M. B a été admis au bénéfice de l’aide juridictionnelle partielle par une décision du 15 juillet 2024.
Vu les autres pièces du dossier.
Vu :
— la convention européenne de sauvegarde des droits de l’homme et des libertés fondamentales ;
— le code de l’entrée et du séjour des étrangers et du droit d’asile ;
— la loi n° 91-647 du 10 juillet 1991 ;
— le code de justice administrative.
Considérant ce qui suit :
1. Aux termes du dernier alinéa de l’article R. 222-1 du code de justice administrative : « Les présidents des cours administratives d’appel () peuvent () par ordonnance, rejeter () après l’expiration du délai de recours ou, lorsqu’un mémoire complémentaire a été annoncé, après la production de ce mémoire les requêtes d’appel manifestement dépourvues de fondement. () ».
2. M. B, ressortissant de la République démocratique du Congo, relève appel du jugement du 22 mars 2024 par lequel le tribunal administratif de Rennes a rejeté sa demande tendant à l’annulation de l’arrêté du 9 novembre 2023 du préfet du Finistère portant refus de titre de séjour, obligation de quitter le territoire français dans un délai de trente jours et fixation du pays de destination.

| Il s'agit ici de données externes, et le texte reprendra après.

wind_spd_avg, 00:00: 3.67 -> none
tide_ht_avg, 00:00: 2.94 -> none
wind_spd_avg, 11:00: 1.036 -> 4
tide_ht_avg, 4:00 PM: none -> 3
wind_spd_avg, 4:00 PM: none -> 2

3. En premier lieu, il convient d’écarter par adoption des motifs retenus par les premiers juges le moyen tiré de ce que la décision portant refus de titre de séjour méconnaît les dispositions de l’article L. 425-9 du code de l’entrée et du séjour des étrangers et du droit d’asile, moyen que M. B réitère en appel sans apporter d’élément nouveau.

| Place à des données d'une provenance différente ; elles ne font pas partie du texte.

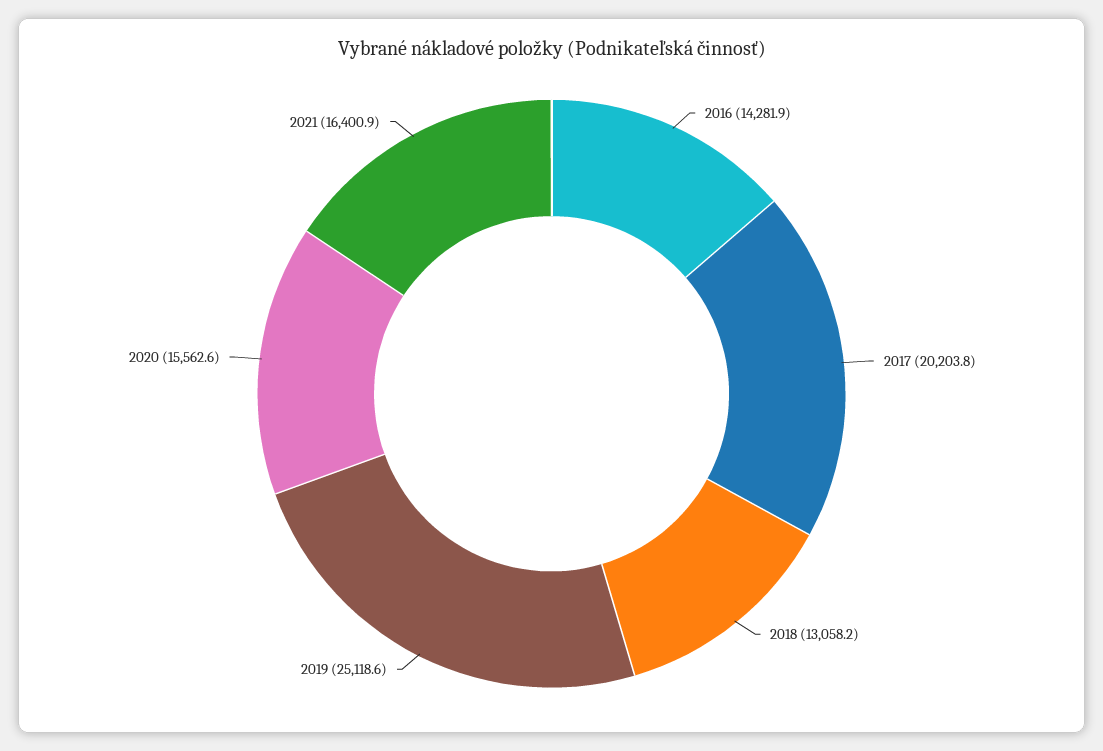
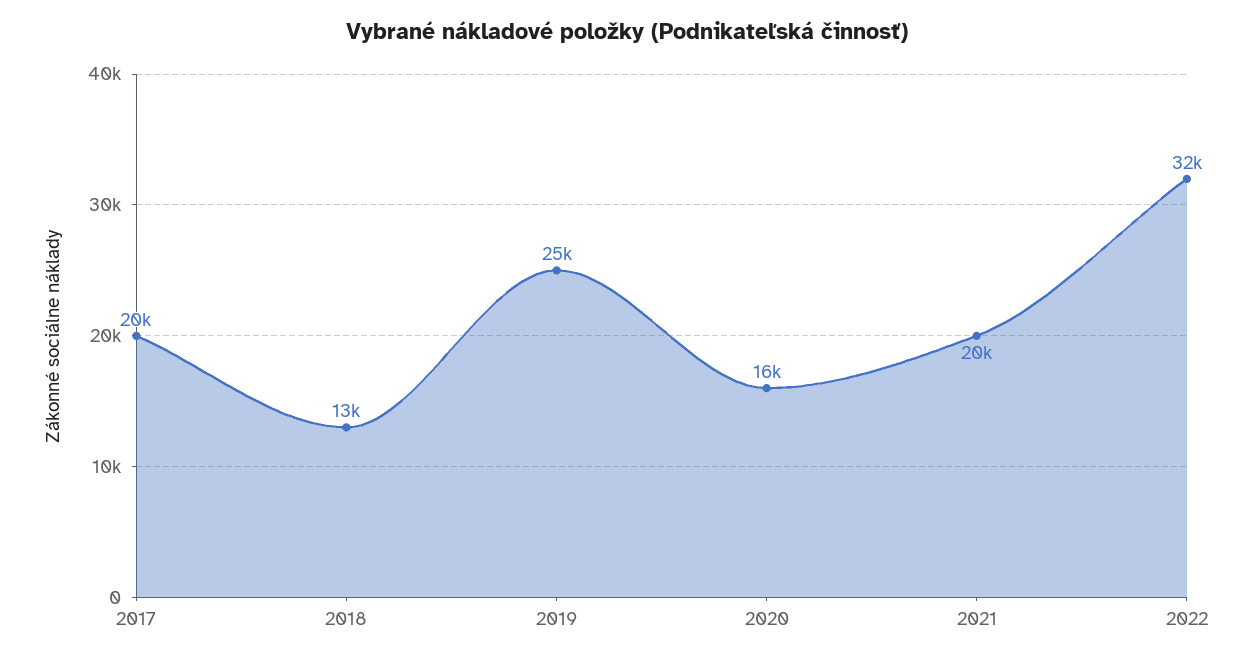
2016: 14281.9 -> none
2021: 16400.9 -> 20000
2022: none -> 32000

4. En second lieu, il ressort des pièces du dossier que la durée de la présence en France de M. B, qui y est entré le 9 octobre 2016, s’explique par l’obtention d’un titre de séjour valable jusqu’au 31 octobre 2022 en qualité d’étudiant, statut ne lui donnant pas vocation à s’installer durablement en France. L’intéressé, célibataire et sans charge de famille, n’établit pas être dépourvu d’attaches familiales dans son pays d’origine où il a vécu jusqu’à l’âge de trente-deux ans. Il ne justifie d’aucune intégration particulière sur le territoire français. Dans ces conditions, en obligeant M. B à quitter le territoire français, le préfet du Finistère n’a pas porté à son droit au respect de sa vie privée et familiale une atteinte disproportionnée et n’a, par suite, pas méconnu les stipulations de l’article 8 de la convention européenne de sauvegarde des droits de l’homme et des libertés fondamentales.

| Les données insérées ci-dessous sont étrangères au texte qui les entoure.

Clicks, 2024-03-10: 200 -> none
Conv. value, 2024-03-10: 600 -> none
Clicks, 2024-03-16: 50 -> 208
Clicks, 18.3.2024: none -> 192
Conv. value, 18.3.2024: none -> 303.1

5. Il résulte de ce qui précède que la requête de M. B, en ce qu’elle tend à l’annulation du jugement attaqué et de l’arrêté contesté, est manifestement dépourvue de fondement et doit être rejetée sur le fondement des dispositions précitées du dernier alinéa de l’article R. 222-1 du code de justice administrative. Par voie de conséquence, les conclusions présentées dans cette requête aux fins d’injonction, d’astreinte et de mise à la charge de l’Etat des frais liés au litige doivent également être rejetées.
ORDONNE :
Article 1er :La requête de M. B est rejetée.
Article 2 :La présente ordonnance sera notifiée à M. A B et au ministre de l’intérieur.
Copie en sera adressée, pour information, au préfet du Finistère.
Fait à Nantes, le 22 novembre 2024.
Le président de la cour
O. Couvert-Castéra
La République mande et ordonne au ministre de l’intérieur, en ce qui le concerne, et à tous commissaires de justice à ce requis en ce qui concerne les voies de droit commun contre les parties privées, de pourvoir à l’exécution de la présente décision.